Picture yourself during colonial times, searching for a spot to start a new settlement. Why just plunk your cornerstones down anywhere when you could have the perfect town site? Among other amenities, this ideal spot might feature:
- a river that is navigable all the way to the Atlantic,
- rapids and falls to power saw mills and grist mills,
- maybe even a little elevation to build houses above the mosquito-thickened swamps in the lowlands.
It’s no coincidence that cities like Richmond, Virginia; Washington, DC; Trenton, New Jersey; and Hartford, Connecticut, all boast just these features. From Georgia to Massachusetts, these and other cities are lined up like a string of stars along an important geologic boundary called the Fall Line. The Fall Line is where the hard rock core of the piedmont and Appalachians meets the soft sediment of the coastal plain.
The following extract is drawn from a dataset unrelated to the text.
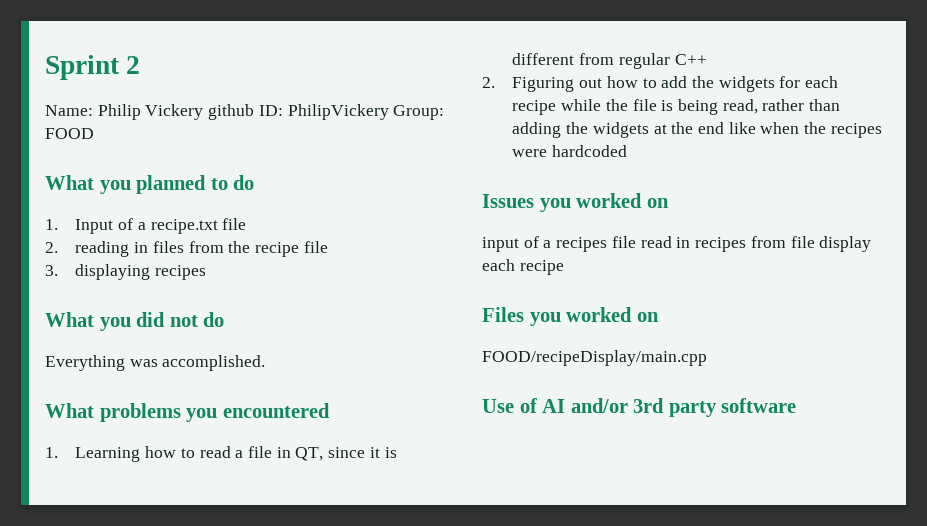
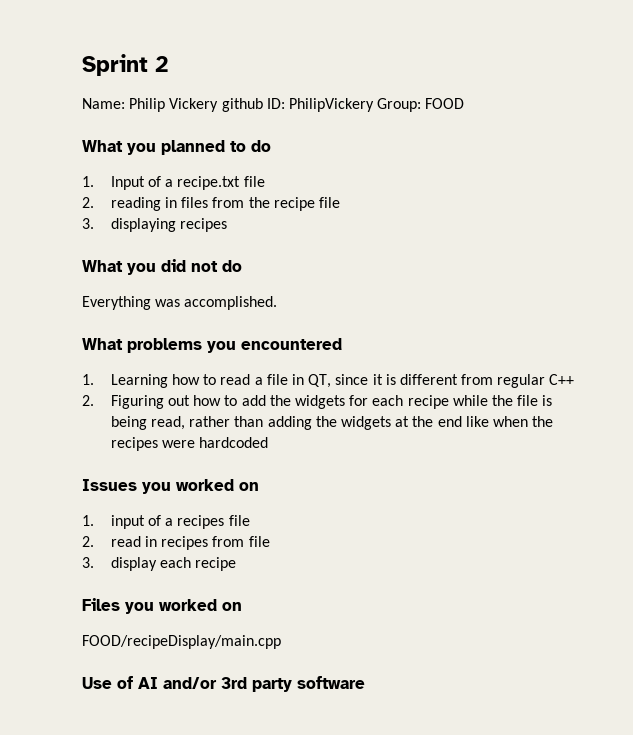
- input of a recipes file read in recipes from file display each recipe
+ 1. input of a recipes file
+ 2. read in recipes from file
+ 3. display each recipe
Those city founders knew a good thing when they found it. In Richmond, for example, the story goes that “in 1607, after 10 days of travel up Powhatan’s River (later known as the James River), Captain John Smith and 120 men from Jamestown, Virginia, settled at the river’s highest navigable location.” (http://www.u-s-history.com/pages/h3916.html). Further north, Lowell, Massachusetts, became a thriving industrial town, especially for textiles, and as noted in the city history (here), “Its earliest history and development are anchored on the Pawtucket Falls.”
Townsites that Rock
Grab a map and try a connect- the-dots between these Fall Line cities (a suggested activity for your students, too). Congratulations – you’ve created a simple geologic map. Here’s one of Virginia, showing the Fall Line, with an excellent overview discussion, too.
When rivers flow over that boundary between ancient hard rock and relatively young, soft layers of sediment, they literally fall off the edge of the (old) continent into the geological coastal zone. Great Falls on the Potomac River cascades 70 vertical feet, yet within a few miles the river becomes the placid, cherry blossom lined tidal waterway we know in Washington DC. Virginia’s capital, Richmond, is built along the banks of the James River where it dashes over the falls of the James River into navigable water. Augusta, Georgia, of golf tournament fame, is another colonial settlement created along the fall line, the furthest boats could get up the Savannah River.
These places provided town founders with the hydropower to develop industry, and the navigable shipping access for trade and supply. In short, the geologic setting provided the foundation for economic and social success.
Since I’m originally a geologist I get particular satisfaction knowing that geology exerts such a strong influence on human settlement. With your students, and some hints below, explore some other examples, subtle and not so subtle.
Have students compare a geologic map of the east with a road map. What cities line up on it? (Hint: Interstate 95 roughly follows the Fall Line).
Very simple map showing the coastal plain vs. Appalachians (does not show rock types) may suffice: e.g. http://www.sagessite.com/usgeog.htm
This more detailed map is a 1960s geologic map from the United States Geologic Survey, from this website.
The Fall Line is just one example of how geology influences human settlement and economic patterns. Other ways include bedrock control on topography, (such as valleys and ridges), availability of groundwater or surface water, ease or difficulty of access (flat land is easier to build roads across unless it’s marshy), and location of mineral resources.
Have students select a state. Consider one city or overall population patterns. With some research into the city history, local natural resources, or geology (check each states geological survey), identify topographic or geologic factors that might have influenced the location of these settlements.